Objectives:  Immune activation is the result of cell activation and proliferation; it allows HIV replication, and plays a key pathogenic role in HIV infection. To assess whether cell activation is sufficient to sustain HIV replication, the effects of mycophenolic acid (MPA) and hydoxyurea (HU) (cytostatic drugs inhibiting cell proliferation but not activation) on HIV replication were studied in latently infected cells.

Methods:  CD4 cells were positively selected from peripheral blood mononuclear cells (PBMC) with magnetic beads. Infection was carried out with HIV-1IIIB at 0.001 TCDI50/cell or HIV-1MN at 4.2 ng/106 CD4. Cells were stained with carboxy-fluorescein diacetate, succinimidyl ester (CFSE) to evaluate proliferation.

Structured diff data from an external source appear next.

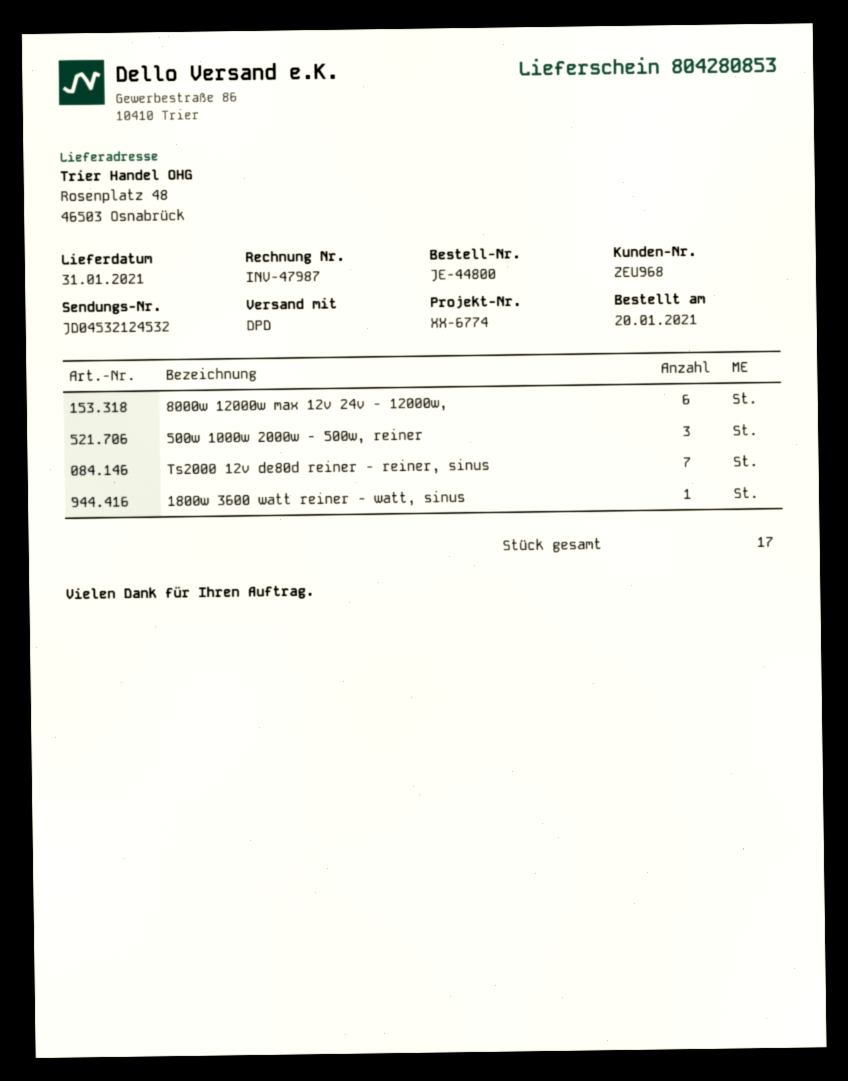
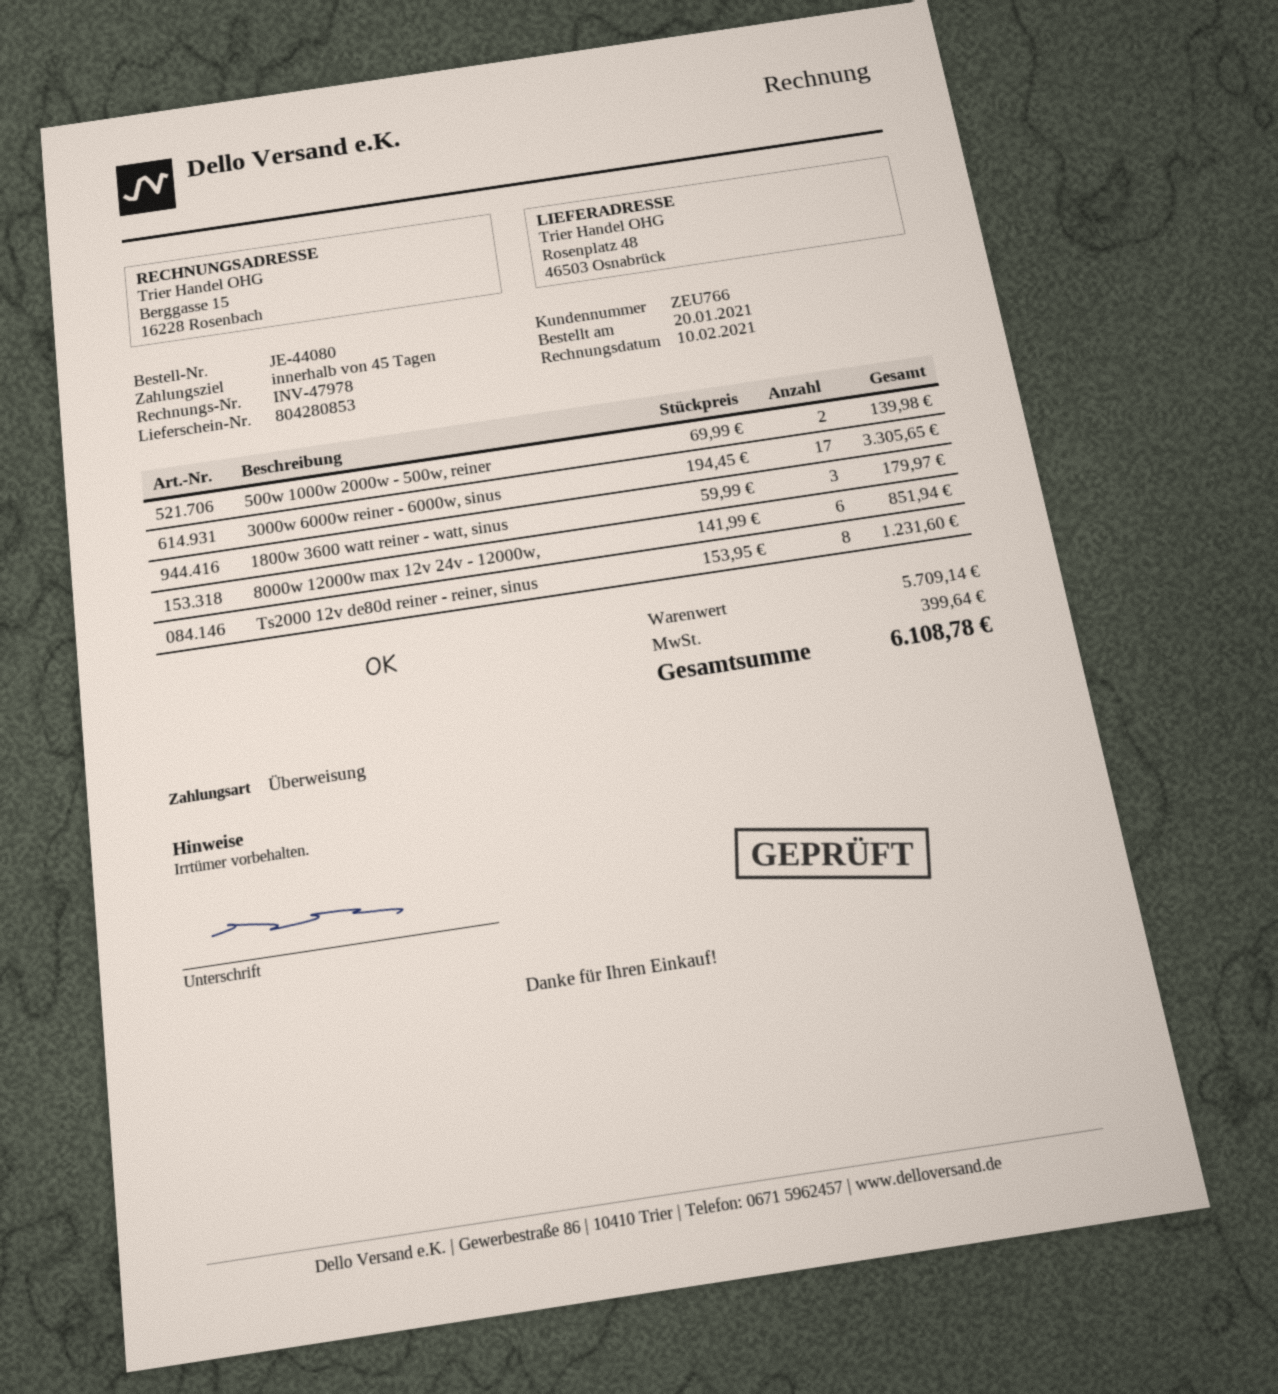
order number: JE-44800 -> JE-44080
invoice number: INV-47987 -> INV-47978
customer number: ZEU968 -> ZEU766
500w 1000w 2000w - 500w, reiner: 3 -> 2
Ts2000 12v de80d reiner - reiner, sinus: 7 -> 8
1800w 3600 watt reiner - watt, sinus: 1 -> 3
3000w 6000w reiner - 6000w, sinus: none -> 17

They were cultured for 5 days, then stimulated with phytohemagglutinin (PHA), and 48 hours later IL-2 was added. At day 10 or 14 supernatants from the infection were collected to evaluate p24 Ag production, and cells were stained with an anti-CD69 antibody to evaluate cellular activation. Treatment with 10 mM MPA and 100 mM HU was either continued for 10 days, interrupted at day 5, or added to the culture at day 5.

Results:  Results (medians of multiple replicates) are all expressed as percentage of the positive controls (untreated samples). MPA or HU treatment for 10 days prevented viral replication (percentage p24 Ag production, 0.8% and 0.3%, respectively), and cell proliferation (percentage of CFSE positive cells, 7.23% and 13.3%, respectively), while CD69 expression did not change in the MPA samples (percentage CD69 positive cells, 91.26%) and increased in the HU samples (170.9%). Viral replication was effectively controlled also at day 14. Similar results (at day 10, HIV replication 1.2% and 2.7%, proliferation 5.2% and 11.5%, activation 134.2% and 157.8%, for MPA and HU, respectively) were obtained when treatment was initiated at day 5—that is before PHA stimulation. Therapy interruption at day 5 resulted in limited control of viral replication at day 10 (67.9%) in the MPA samples, and delayed viral rebound in the HU samples (1.2% at day 10, and 71.5% at day 14), while cell proliferation and activation were comparable to that observed in the untreated samples.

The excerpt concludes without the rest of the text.